- _Task details_
Retype all entries exactly as they stand, excluding pictures.

- _Data records_
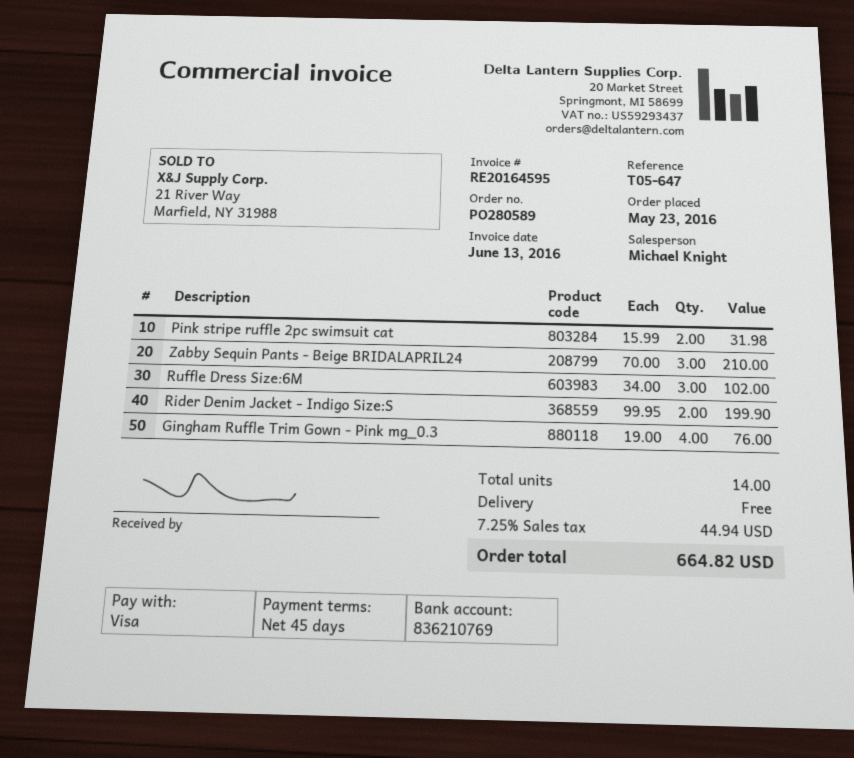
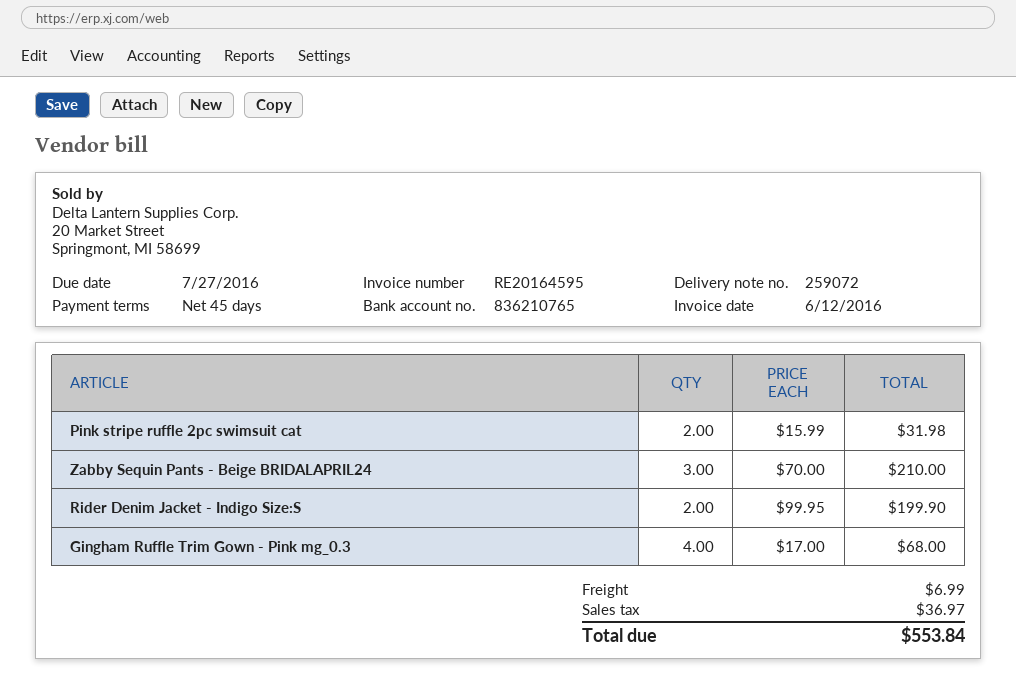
invoice date: 2016-06-13 -> 2016-06-12
bank account: 836210769 -> 836210765
Ruffle Dress Size:6M: 3 x 34.00 = 102.00 -> none
Gingham Ruffle Trim Gown - Pink mg_0.3: 4 x 19.00 = 76.00 -> 4 x 17.00 = 68.00
shipping: 0.00 -> 6.99
tax: 44.94 -> 36.97
total: 664.82 -> 553.84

- _Exercise solution_
invoice date: 2016-06-13 -> 2016-06-12
bank account: 836210769 -> 836210765
Ruffle Dress Size:6M: 3 x 34.00 = 102.00 -> none
Gingham Ruffle Trim Gown - Pink mg_0.3: 4 x 19.00 = 76.00 -> 4 x 17.00 = 68.00
shipping: 0.00 -> 6.99
tax: 44.94 -> 36.97
total: 664.82 -> 553.84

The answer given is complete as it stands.